IT wasn't so long ago that Stan Grant witnessed his grandfather Wilfred Johnson suffer racist discrimination, ridicule and punishment for using his native Wiradjuri language.
"My grandfather was arrested while speaking Wiradjuri in a town in country NSW when I was a young fellow," the now 73-year-old Wagga Aboriginal elder said.
"He was imprisoned overnight for using his own language... Can you imagine that?
"After that he only spoke in Wiradjuri to me when we were in the bush."
Mr Johnson, who spoke seven different Aboriginal languages, insisted his young grandson embrace the Wiradjuri language as he believed it would one day play an important part in his life.
He was right.
Last week Dr Grant who received an Honorary Doctorate of Letters for his work in the recovery of the Wiradjuri Language welcomed 18 students to Charles Sturt University for a ground-breaking new course.
For the first time in the history of the university, CSU will offer a Graduate Certificate in Wiradjuri Language, Culture and Heritage.
The course, which caters to indigenous and non-indigenous students, has been designed to contribute to nation building and add value to the Wiradjuri people.
Over the next 18 months 18 students will tackle the one and a half year program via distance education, completing four subjects Wiradjuri language, Wiradjuri culture and heritage, Indigenous nation building and a work placement in the Wiradjuri community.

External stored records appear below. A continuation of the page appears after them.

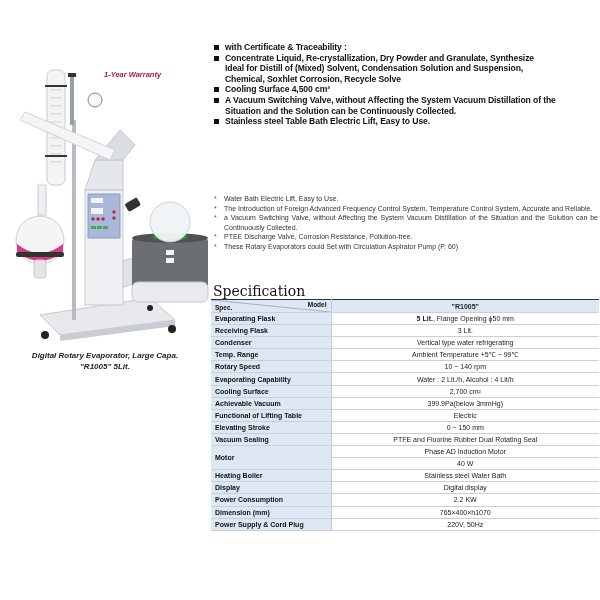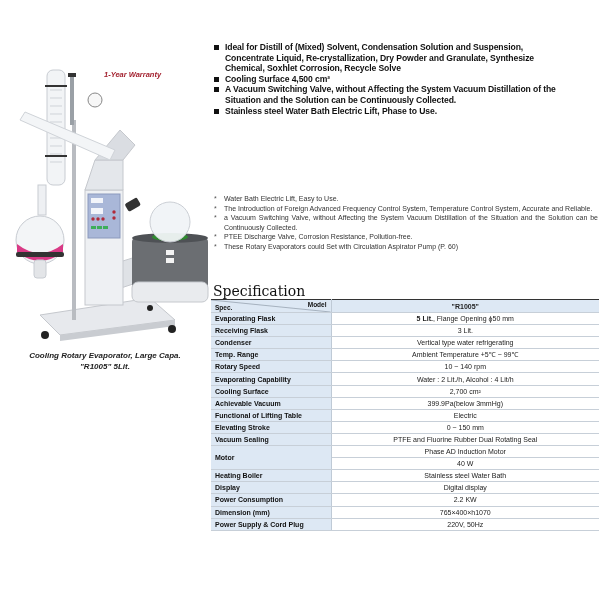--- a/index.html
+++ b/index.html
@@ -106,6 +106,7 @@
 <div class="features">
   <div class="feat">
     <span class="sq"></span>
+    <span class="line">with Certificate &amp; Traceability :</span>
   </div>
   <div class="feat">
     <span class="sq"></span>

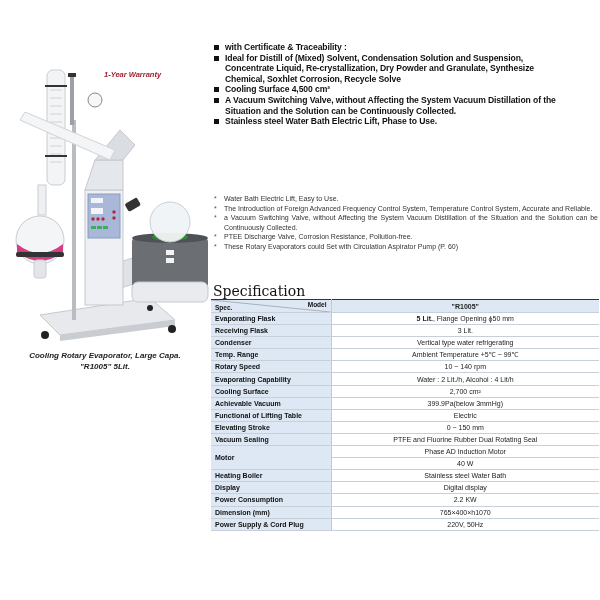--- a/index.html
+++ b/index.html
@@ -110,8 +110,8 @@
   </div>
   <div class="feat">
     <span class="sq"></span>
+    <span class="line">Concentrate Liquid, Re-crystallization, Dry Powder and Granulate, Synthesize</span>
     <span class="line">Ideal for Distill of (Mixed) Solvent, Condensation Solution and Suspension,</span>
-    <span class="line">Concentrate Liquid, Re-crystallization, Dry Powder and Granulate, Synthesize</span>
     <span class="line">Chemical, Soxhlet Corrosion, Recycle Solve</span>
   </div>
   <div class="feat">

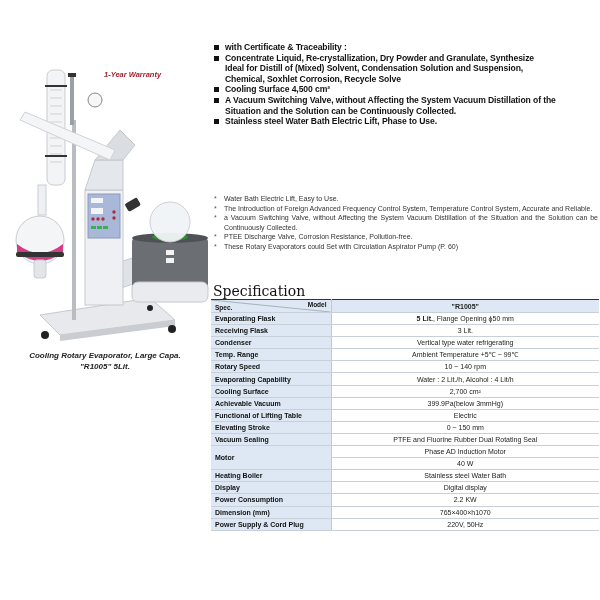--- a/index.html
+++ b/index.html
@@ -125,7 +125,7 @@
   </div>
   <div class="feat">
     <span class="sq"></span>
-    <span class="line">Stainless steel Water Bath Electric Lift, Phase to Use.</span>
+    <span class="line">Stainless steel Table Bath Electric Lift, Easy to Use.</span>
   </div>
 </div>
 

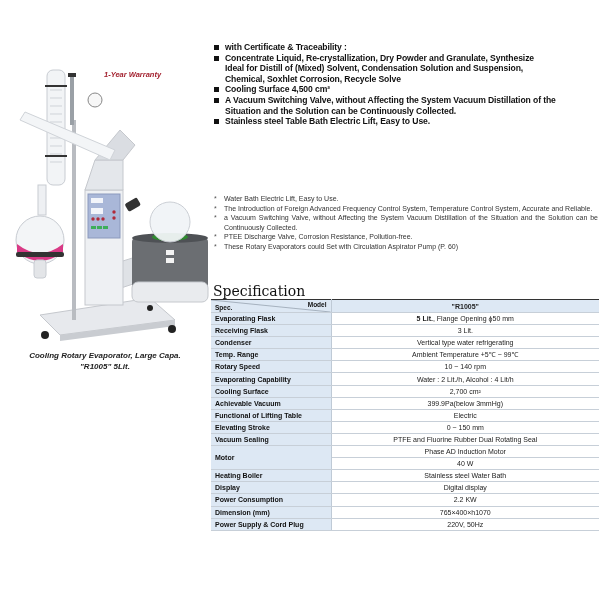--- a/index.html
+++ b/index.html
@@ -99,7 +99,7 @@
 </div>
 
 <div class="caption">
-  <div>Cooling Rotary Evaporator, Large Capa.</div>
+  <div>Digital Rotary Evaporator, Large Capa.</div>
   <div>"R1005" 5Lit.</div>
 </div>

"We are very fortunate to be in a position that is so different from what things were like for my grandfather," Dr Grant said.
"Here I am, able to stand in front of these students with a chance to teach them the language and the culture because they want to learn and because they can be here to learn.
"It is a huge movement forward and something that would have meant a lot to my grandfather.
"One day we hope this will be a full and proper degree in its own right."
Dr Grant said the opportunity to offer the course to students is only serving to strengthen and secure the future of the traditional language and culture.
Thanks to families embracing their heritage and seeking to pass on the Wiradjuri language to the next generation, Dr Grant is confident the centuries-old traditions will not be lost.
"It (the Wiradjuri language) is starting to be more commonly spoken," he said. "We all grow up with a few common words, but now there is this course and a very good course at TAFE that mean people can learn more.
"More people want to learn the language... I know I used to try and teach my kids and grand kids but they weren't willing. Now, they ring me up and say 'Dad, how do we say this word?' "The language is in a very healthy position.
"And it's not just important for us (Indigenous people)... the more people who learn the language and about the culture, the more respect we get for our people."
Dr Grant hopes the participating students, who include a former United Kingdom resident and a Slovakian native, will finish the course both fulfilled and inspired by what they have achieved.
"This is about giving these students their identity and giving them a sense of belonging that they can take back to their families, friends and into the community," he said.
"It is who we are and we should all be very proud of that."
Student Letetia Harris from central west NSW has previously completed a certificate III in Wiradjuri Language at TAFE NSW.
She describes the chance to learn through Dr Grant, or Uncle Stan as he is affectionately regarded, as one she could not pass up.
"The postgraduate course is an opportunity to learn more about the Wiradjuri nation and become more fluent in the Indigenous language," she said.
Like a growing number of families, Letetia speaks Wiradjuri with her young son at home.